Y es que la oración del Maestro no es soberbia ni pretenciosa: es ante todo humilde, y es un signo de reconocimiento de la grandeza de su Dios y Padre, que es también nuestro Dios y Padre (Jn. 20, 17). Es impactante observar cómo el Hijo de Dios, siendo Dios él también, acude a su Padre con esta humildad y reconoce que necesita estar en esa íntima comunión de vida y amor con su Padre.

Por otra parte, Jesús invita también a los suyos a la confianza: “pidan y recibirán” (Mt 7,7-8). Pero esta confianza no debe estar reñida con la actitud de humildad que Jesús recomienda a los suyos y que identifica su propia oración; pues por sobre todo está el someterse a la voluntad del Padre. En el momento de su máxima agonía el Señor repite incesantemente estas palabras: “Padre, si es posible aparta de mi este cáliz, pero que no se haga mi voluntad sino la tuya” (Mt 26, 39 y también en los versículos 42 y 44).

Entonces, si nos detenemos a comparar el estilo de oración de Jesús, que Él recomendó a los suyos, con la actitud de aquellos que siguiendo modas ajenas a nuestra fe “declaran” o “decretan” ya sea beneficios materiales o espirituales, prosperidad, curación, etc., nos damos cuenta que están muy alejados de lo que Jesús enseñó a los suyos con su mismo ejemplo de humildad y sometimiento a la voluntad de su Padre.

Ni Jesús ni la Iglesia nunca nos han enseñado a declarar y/o decretar. Es más, la Iglesia en sus oraciones litúrgicas se dirige al Señor en actitud de súplica, tal como lo observamos en las oraciones de la celebración de la Santa Misa, los Sacramentos y la Liturgia de las Horas.

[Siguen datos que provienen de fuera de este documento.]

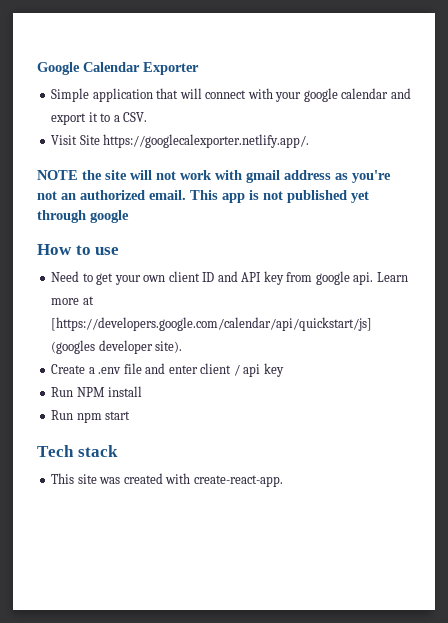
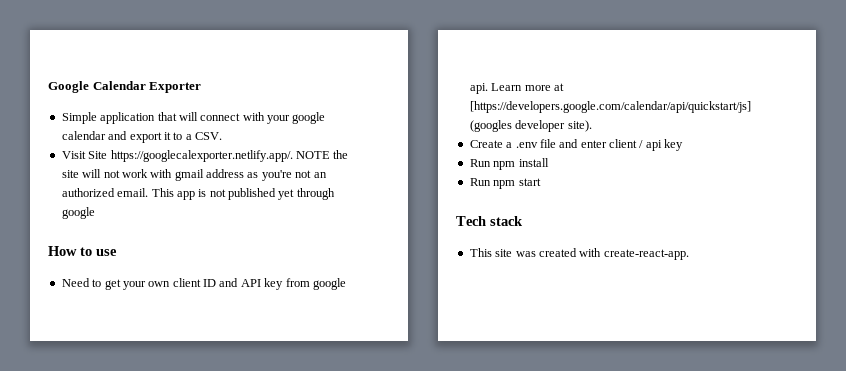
- Visit Site https://googlecalexporter.netlify.app/.
- NOTE the site will not work with gmail address as you're not an authorized email.
+ Visit Site https://googlecalexporter.netlify.app/. NOTE the site will not work with gmail address as you're not an authorized email.
- Run NPM install
+ Run npm install

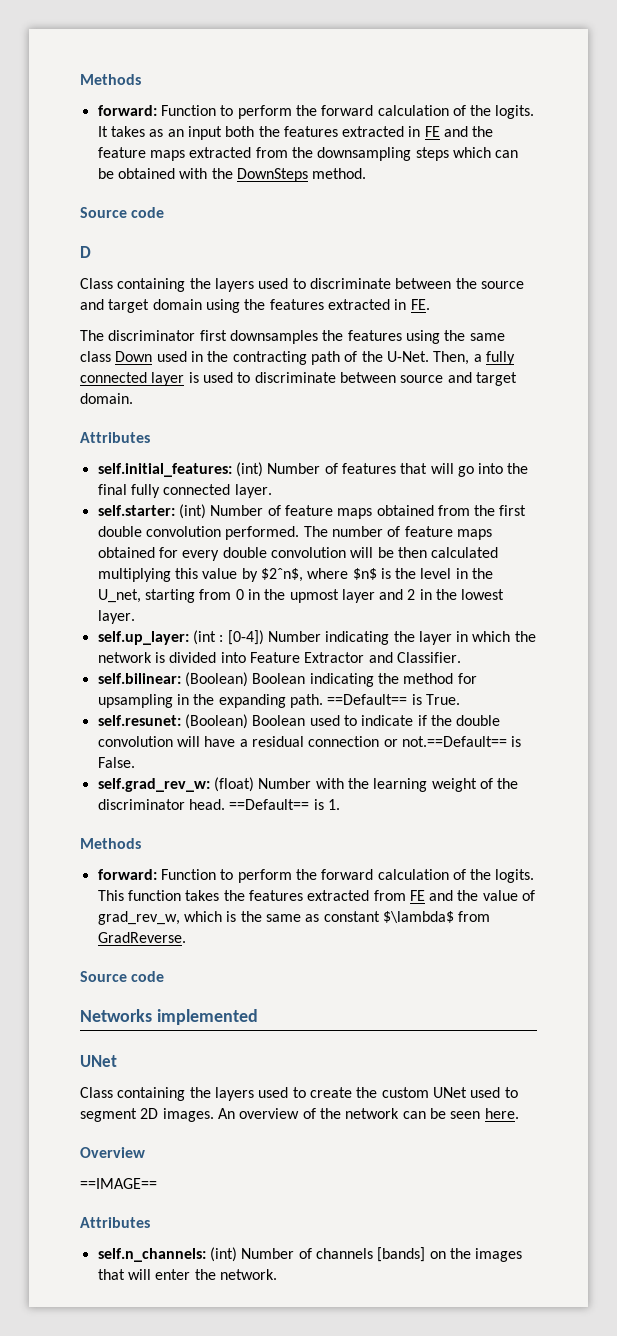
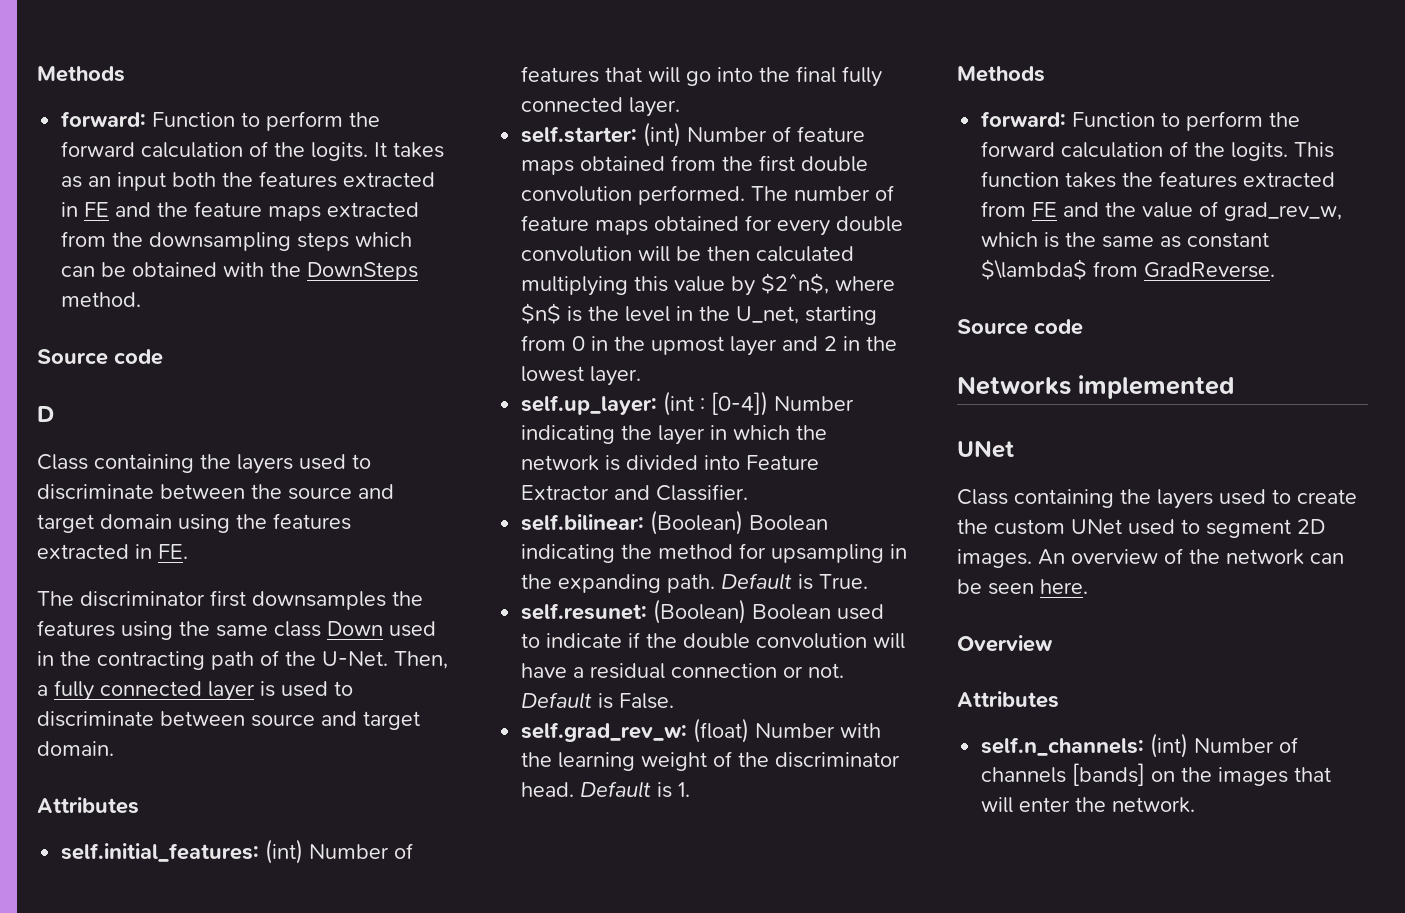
- ==Default== is True.
+ Default is True.
- self.resunet: (Boolean) Boolean used to indicate if the double convolution will have a residual connection or not.==Default== is False.
+ self.resunet: (Boolean) Boolean used to indicate if the double convolution will have a residual connection or not. Default is False.
- ==Default== is 1.
+ Default is 1.
- ==IMAGE==

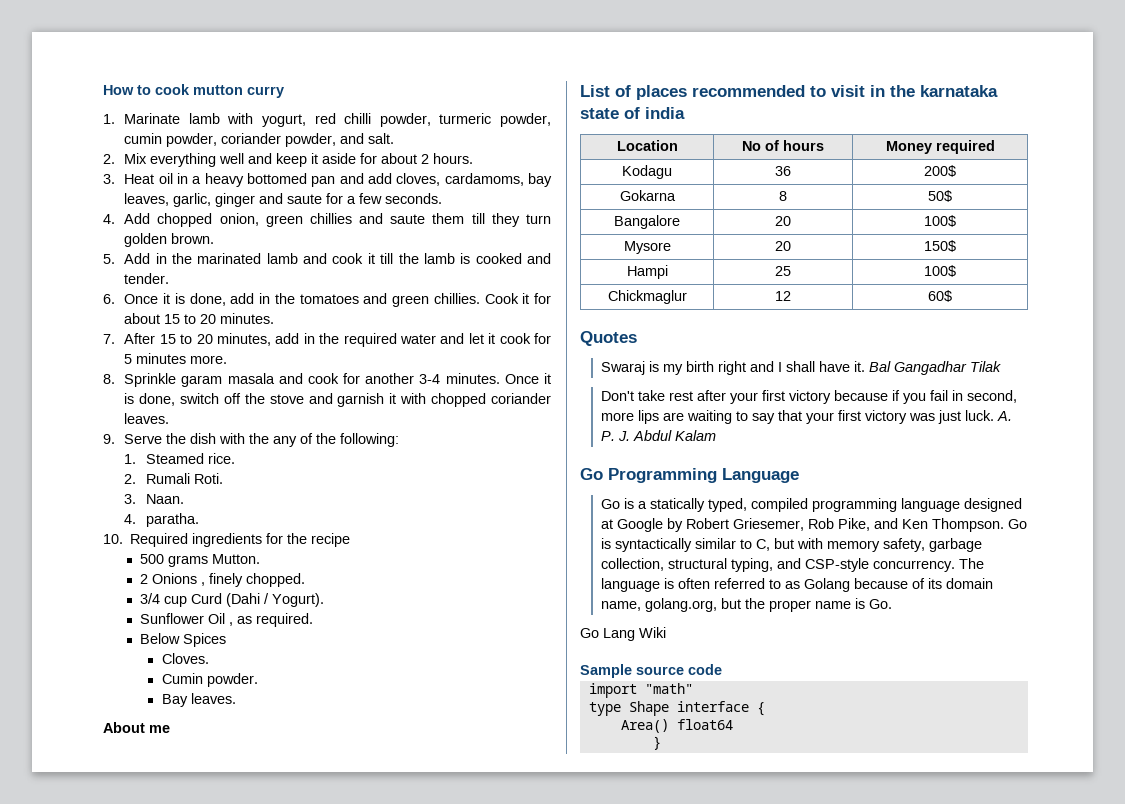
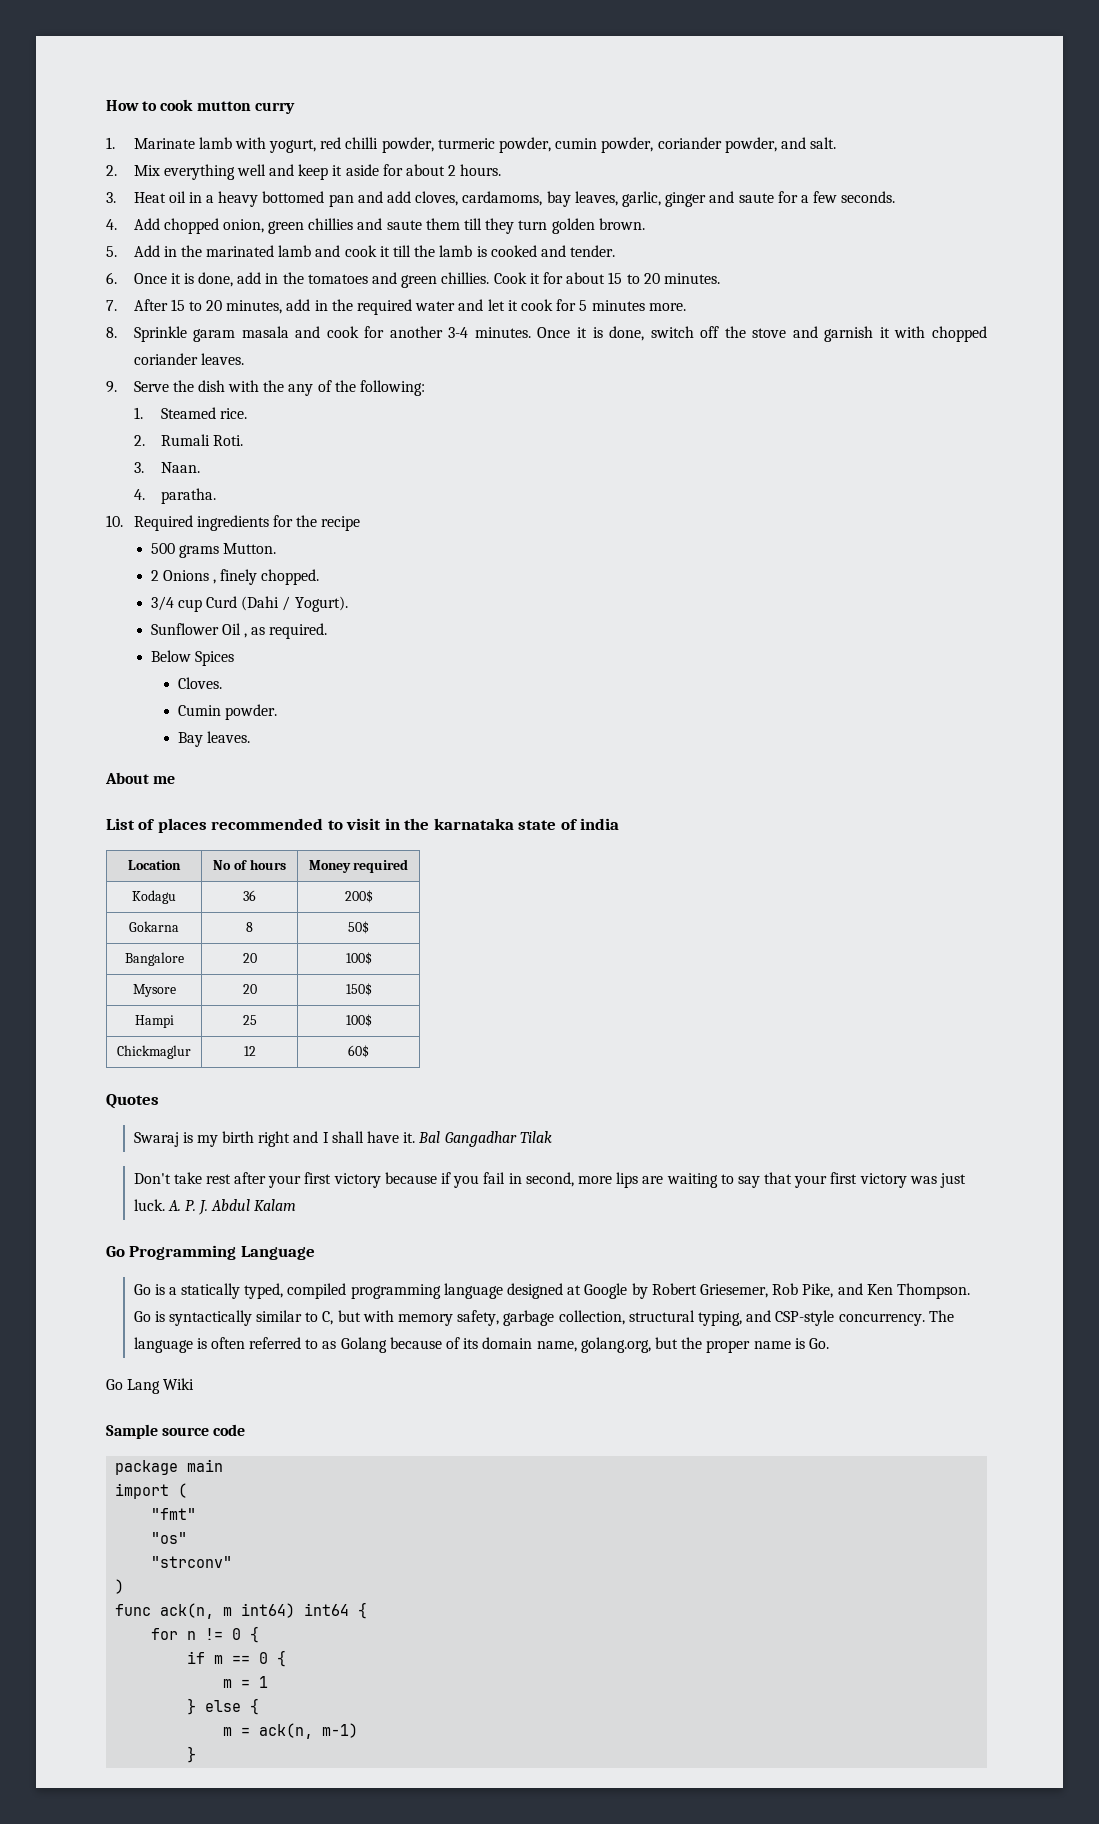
+ package main
- import "math"
- type Shape interface {
- Area() float64
+ import (
+ "fmt"
+ "os"
+ "strconv"
+ )
+ func ack(n, m int64) int64 {
+ for n != 0 {
+ if m == 0 {
+ m = 1
+ } else {
+ m = ack(n, m-1)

Por otra parte, algunos también en sus oraciones utilizan las frases “yo ato” o “yo desato”, según ellos haciendo uso de la autoridad que el Señor otorgó a su Iglesia de “atar y desatar” (Mt. 16, 19). Esta autoridad la otorgó el Señor a Pedro, y la ejerce válidamente el Santo Padre, sucesor de Pedro, y el colegio de los Obispos, en comunión con el Santo Padre. Y los fieles en humildad y en la obediencia de la fe, nos sometemos a la autoridad de aquellos que nos presiden y apacientan, como el pastor a su rebaño.

Finalizamos entonces, afirmando que no es correcta la oración en la que se pretende declarar, decretar, atar o desatar. Es más, creo que ni siquiera puede llamarse oración. No confundamos la confianza a la que nos invita el Maestro con la pretensión o la soberbia de creernos todopoderosos.